◆ Task
In the entries below, find every line with "Premier" and copy it.

Before-and-after change data
-=-=-
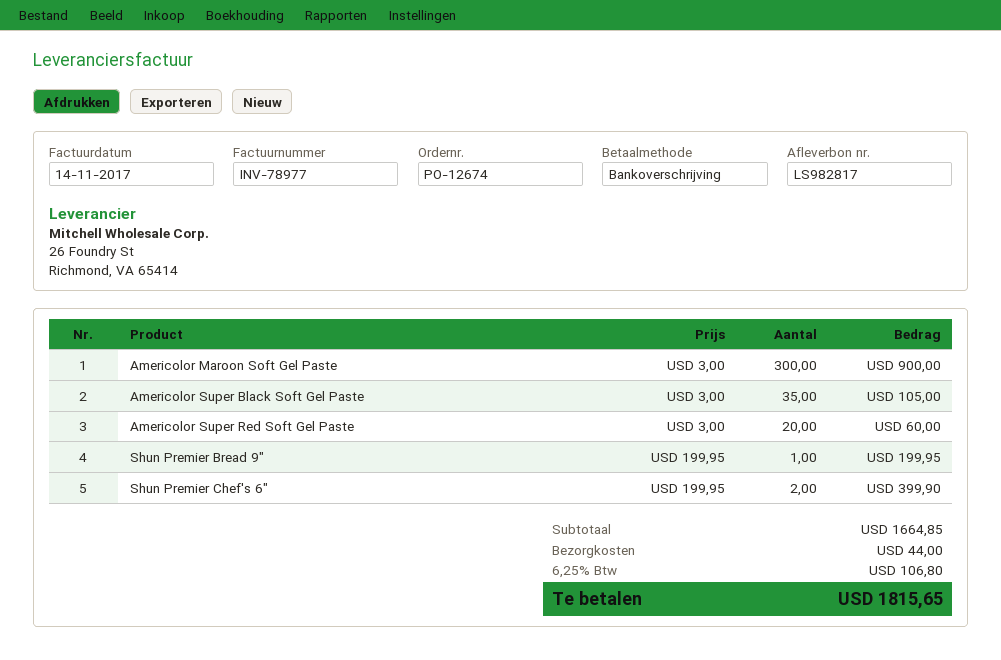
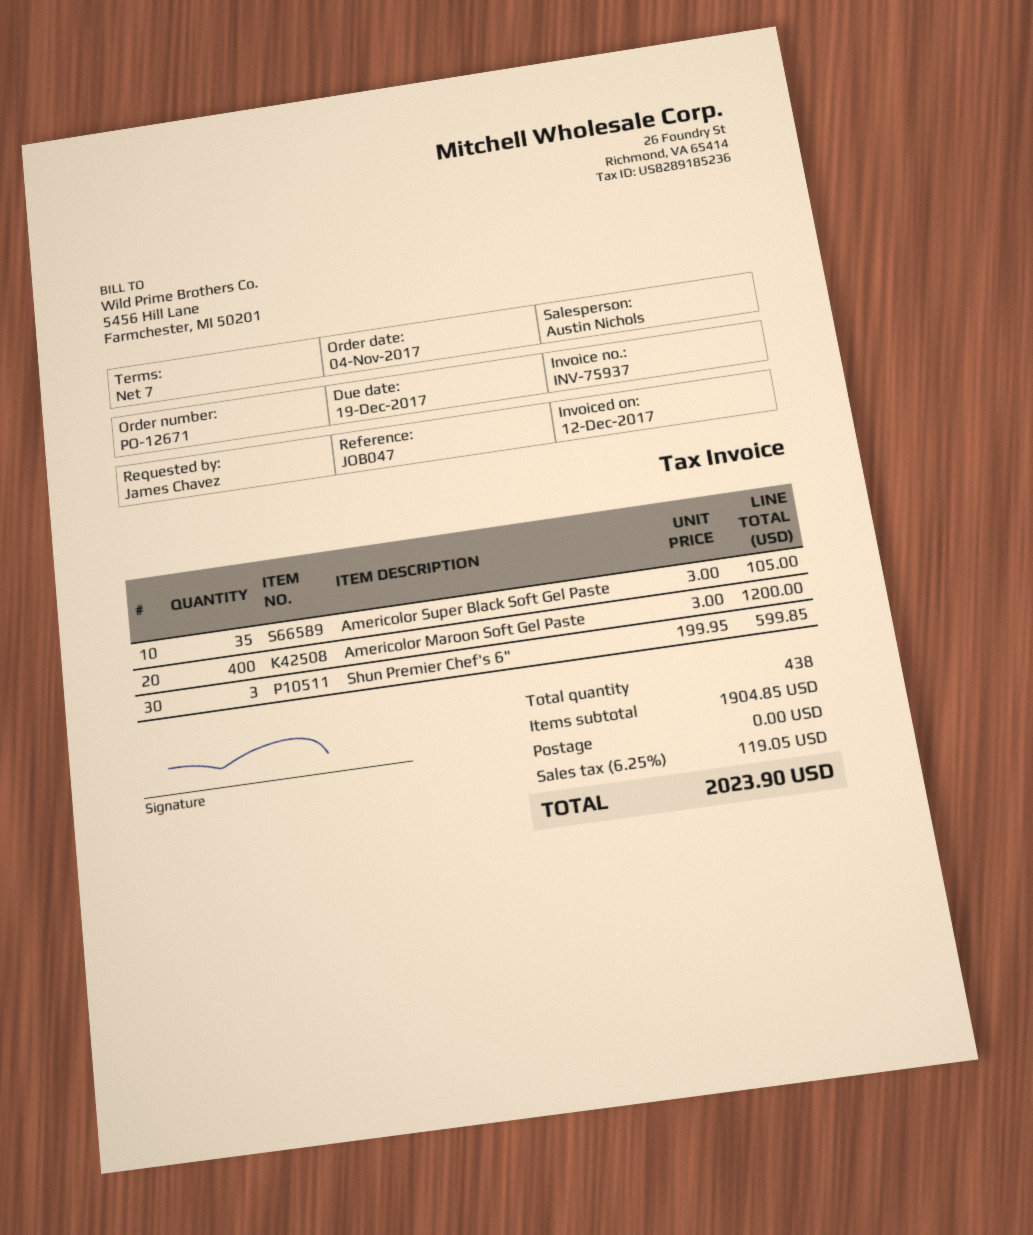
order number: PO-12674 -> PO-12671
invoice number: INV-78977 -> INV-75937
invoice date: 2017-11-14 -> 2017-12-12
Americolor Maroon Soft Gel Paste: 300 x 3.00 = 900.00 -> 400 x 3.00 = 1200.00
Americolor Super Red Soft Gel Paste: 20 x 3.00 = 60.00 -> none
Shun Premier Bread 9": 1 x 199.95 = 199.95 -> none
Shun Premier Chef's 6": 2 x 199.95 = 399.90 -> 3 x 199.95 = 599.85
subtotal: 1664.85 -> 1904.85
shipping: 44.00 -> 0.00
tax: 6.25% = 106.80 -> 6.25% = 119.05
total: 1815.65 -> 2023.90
-=-=-
◆ Answer for the task
Shun Premier Bread 9": 1 x 199.95 = 199.95 -> none
Shun Premier Chef's 6": 2 x 199.95 = 399.90 -> 3 x 199.95 = 599.85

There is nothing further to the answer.